El autor oculto
Los dos primeros libros que recuerdo haber leído fueron una edición aligerada de Robinson Crusoe y una expurgada de Las mil y una noches. Antes hubo otros: cuentos, historias infantiles, álbumes de tebeos. Pero de aquellos dos conservo una memoria intensa y nada nebulosa, tejida con la magia de muchas tardes consumidas descifrando en soledad signos que me conducían lentamente a un sentido, desvelándome una historia que, con mi esfuerzo, conseguía desplegar ante mi imaginación, y de la que, por ello mismo, también me sentía autor. Si no hubiera sido por mi empeño de lector, aquel camino que otros habían trazado negro sobre blanco habría permanecido mudo, infranqueable. En cierto modo, yo era como una partera: leer era también crear, dar vida a aquellas historias inmortales.
Los traductores son fundamentales en la transmisión del saber
Entonces no era consciente de que, además de quien los había imaginado y escrito, aquellos libros cuya lectura tantos placeres me proporcionaba tenían otro autor oculto. Tanto Robinson como Las mil y una noches (de la que leí una adaptación de la edición francesa de Antoine Gallant) habían sido escritos originalmente en lenguas diferentes a la mía, lenguas que yo no podía entender, por lo que habían tenido que ser reescritos para mí por otros que sí podían hacerlo. Alguien que, después del autor, pero antes que yo, los había leído, y que había tenido que tomar decisiones fundamentales para poder comunicarme sus secretos ocultos sin que el relato original perdiera demasiado en el viaje de llegada.

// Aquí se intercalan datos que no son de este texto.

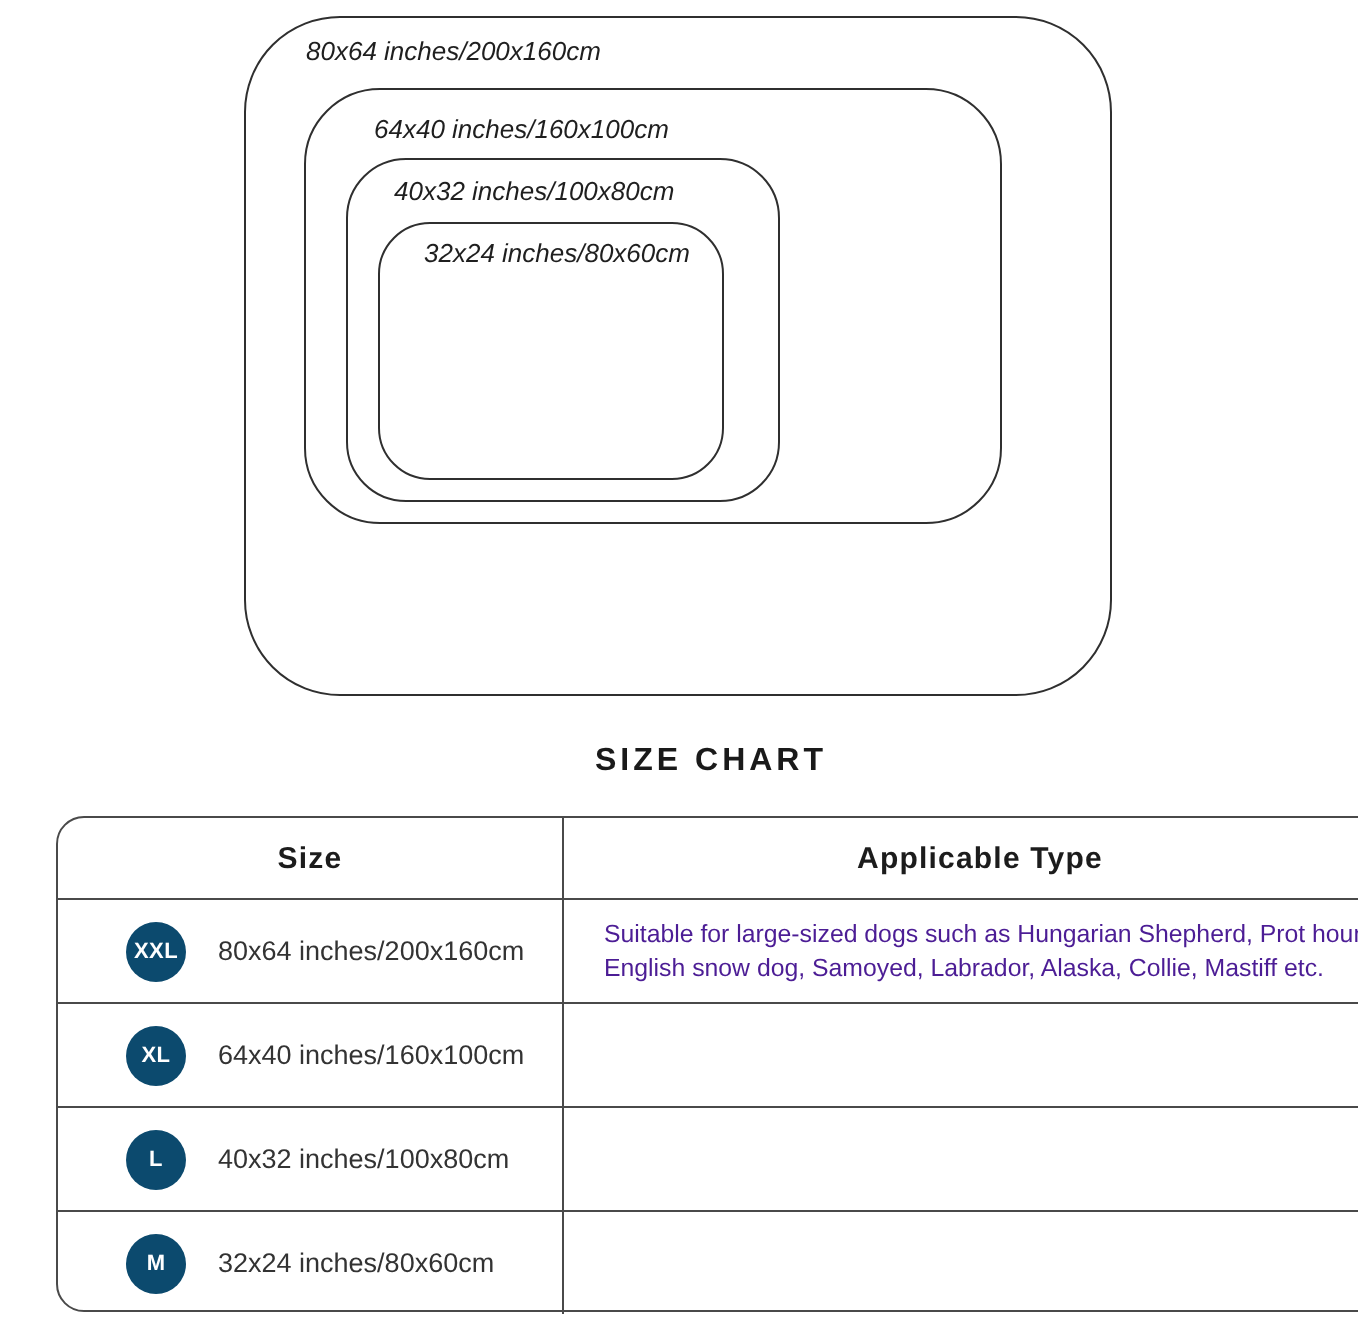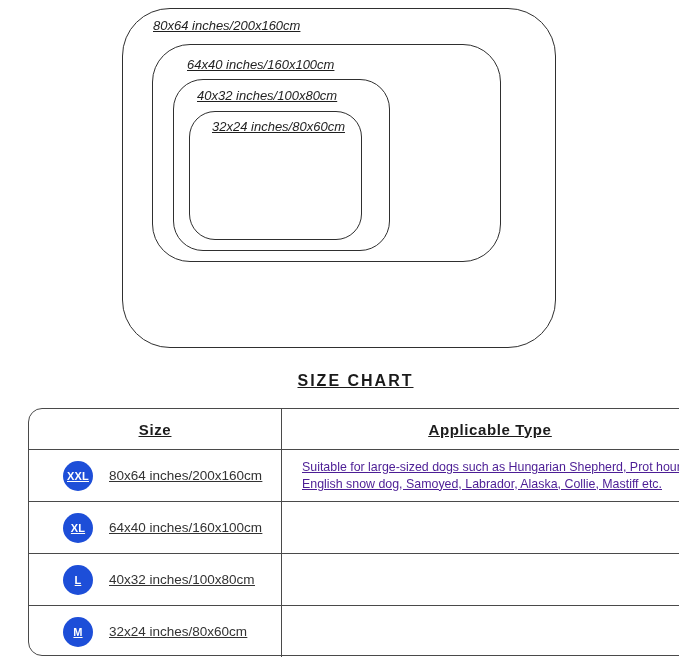"80x64 inches/200x160cm" * { text-decoration: underline -> none }
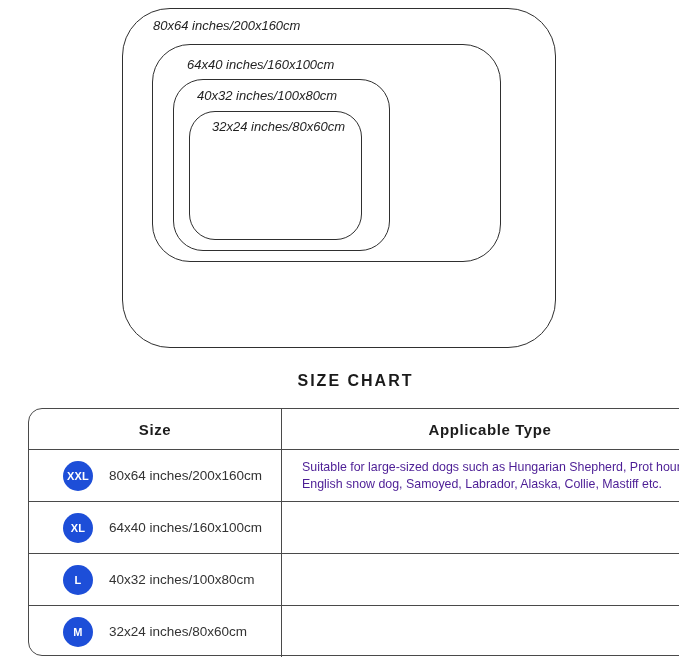"XXL" .badge { background: #1d4ed8 -> #0c4a6e }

Cuando leo, por ejemplo, Estambul o Tokio blues o Corrección -textos que no sabría leer sin mediación- no puedo evitar preguntarme cuánto de lo que en ellos leo pertenece a Pamuk o a Murakami o a Bernhard, y cuánto a Rafael Carpintero o a Lourdes Porta o a Miguel Sáenz. Qué debo al autor y cuánto a los que pusieron su obra a mi alcance. Los traductores -se ha repetido hasta la saciedad- han sido desde siempre elementos fundamentales en la transmisión y universalización del saber. Y, sin embargo, uno no deja de tener la impresión de que ese reconocimiento se da demasiado por supuesto, de que tiene algo de impostado, de declaración de buenas intenciones que no siempre se plasma en esa clase de convicción profunda que cambia hábitos y modifica conductas.
Me refiero, por ejemplo, al explícito reconocimiento editorial del traductor como coautor del libro en la lengua de llegada. La mezquindad con que todavía muchos sellos (incluso literarios) disimulan su nombre -confinándolo a la portada interior y la página de créditos, en vez de estamparlo en la cubierta- me resulta inexplicable. Se diría que el editor se avergüenza del traductor, que no desea concederle excesivo protagonismo, por si acaso. Por supuesto, una actitud semejante tiene que ver con la consideración editorial del traductor, con el regateo a la hora de negociar tarifas (hace tiempo congeladas), con la reticencia a pactar regalías que le permitan participar en el pastel de los beneficios, especialmente en el caso de que el libro que tradujo se convierta en un best seller.
El nombre del traductor debe figurar en la cubierta del libro. Su visibilidad es imprescindible como reconocimiento y como elemento de información al lector-consumidor. La manida excusa de los "imperativos" gráficos es pura filfa. Cuando Jaime Salinas, maestro de editores, encargó a Enric Satué el diseño de la segunda Alfaguara, uno de los "imperativos" fue precisamente que el nombre del traductor figurara bien claro en los paratextos de la cubierta. En los setenta esa decisión creó escuela y hubo algunos sellos (literarios) que la adoptaron. Pero hoy parece que en ese aspecto hemos retrocedido. Se diría que, para ciertos editores, el traductor es como ese pariente incómodo que se evita presentar a los amigos. Dándole la vuelta al viejo tópico, ahora el traductor es el traicionado.